Fakta – fakta di atas hendaknya menjadi bahan perenungan kita, sejauhmana peran kita dalam upaya menyelamatkan generasi muda. Setidaknya ada beberapa peran yang bisa kita lakukan dalam konteks problematika yang remaja hadapi. Pertama, memberikan alternatif kegiatan khusus untuk para remaja, upaya penting supaya mereka tidak sampai melampiaskan hasratnya kepada hal – hal yang negatif. Kegiatan tersebut bisa berupa kegiatan tulis menulis seperti yang dilakukan oleh rumah dunia, ataupun kegiatan outbound yang kini sudah semakin fariatif. Kegiatan alternatif ini penting dilakukan oleh siapapun baik itu pemerintah, masyarakat ataupun LSM yang peduli akan perbaikan generasi muda. Kedua, Upaya selanjutnya adalah pendampinga atau istilah ngetrennya adalah Mentoring berkelanjutan. Upaya kedua ini terbukti mampu meredam problematika remaja yang mengarah kepada perilaku negatif, seperti tawuran dan tongkrongan yang tidak bermanfaat. Di Jakarta misalnya, semenjak ada edaran yang mewajibkan setiap siswa harus mengikuti mentoring, maka sejak itu, berita soal tawuran sekolah di Jakarta tidak kita temukan lagi. Pembinaan dan Pendampingan yang kontinue inilah yang mampu meminimalisir perilaku negatif remaja.

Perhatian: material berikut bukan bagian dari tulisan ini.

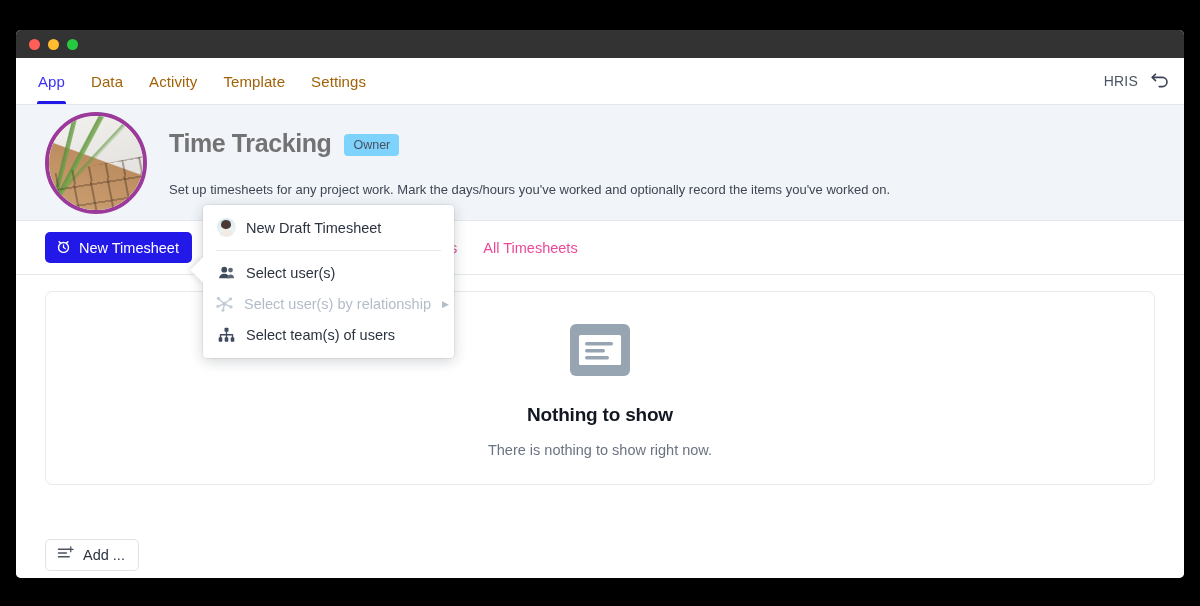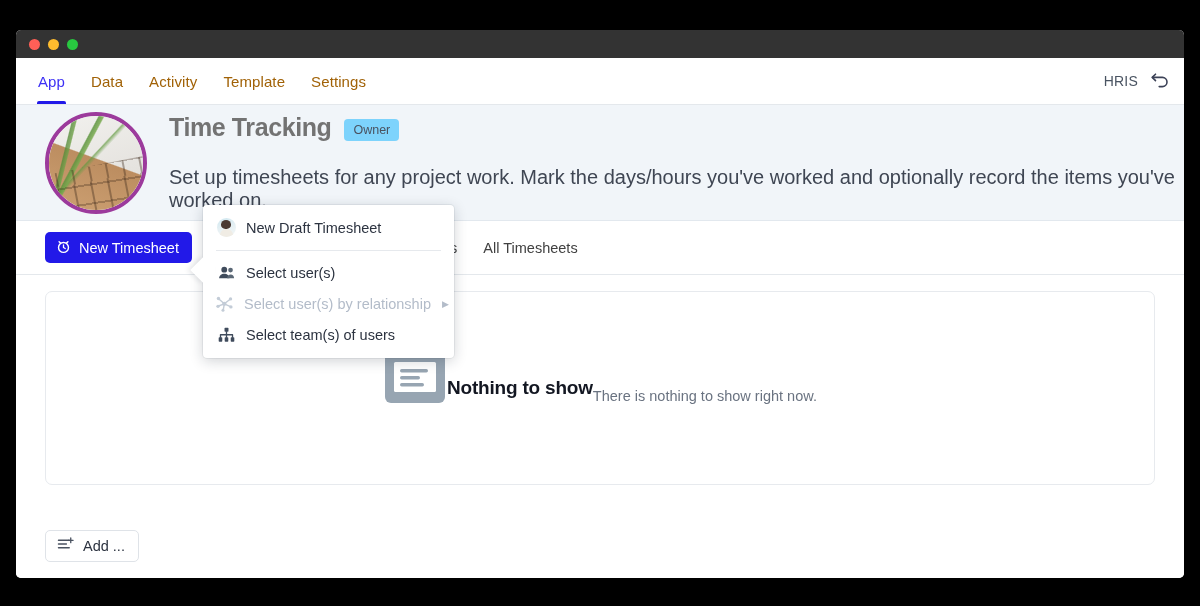"Set up timesheets for any" .app-desc { font-size: 20px -> 13px }
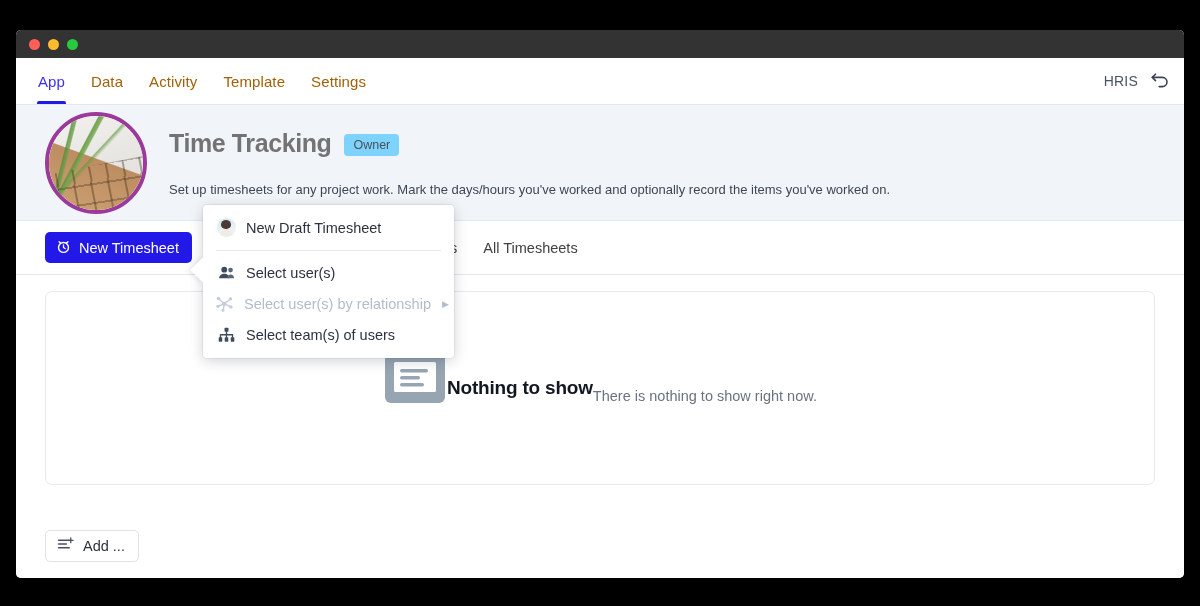"All Timesheets" .sub-tab { color: #404040 -> #ec4899 }
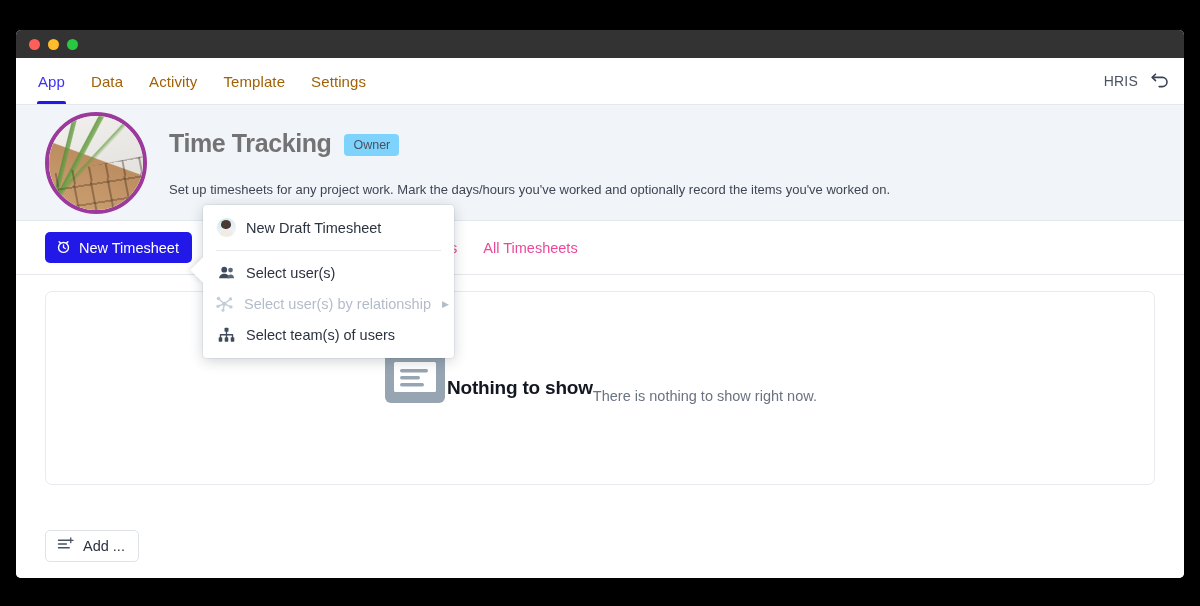"Nothing to show" .empty-card { flex-direction: row -> column }
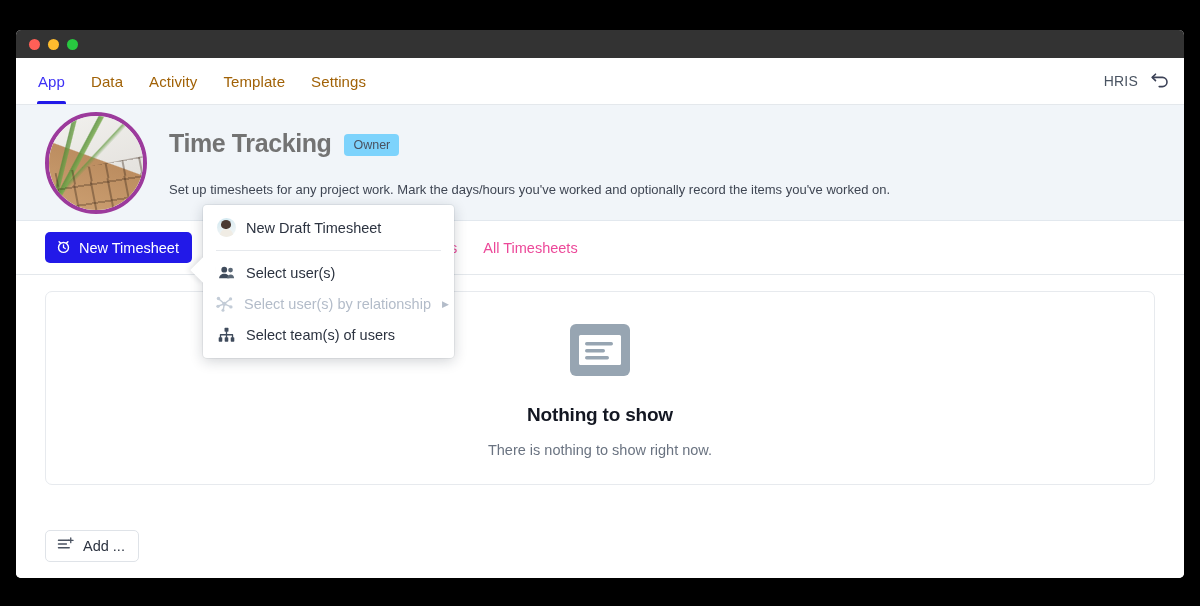"Add ..." .footer { padding: 16px 29px 16px -> 16px 29px 7px }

Selain tindakan preventif di atas, pemerintah juga semestinya membuat aturan – aturan yang mempersempit gerak dan langkah para kapitalis yang hanya mementingkan materiil saja. Kenapa aturan ini penting, sebab sebagaimana tradisi di negara kita, bahwa sesuatu yang salah tapi legal, maka sesuatu itu akan dianggap benar, begitu juga sebaliknya, sesuatu yang benar, namun tidak legal maka akan dianggap salah. (Anis Matta,Lc). Intinya, baik itu pemerintah maupun masyarakat harus bekerjasama dengan baik, sehingga upaya yang kita inginkan yaitu, terselamtannya generasi muda dari perilaku negatif dapat segera teratasi.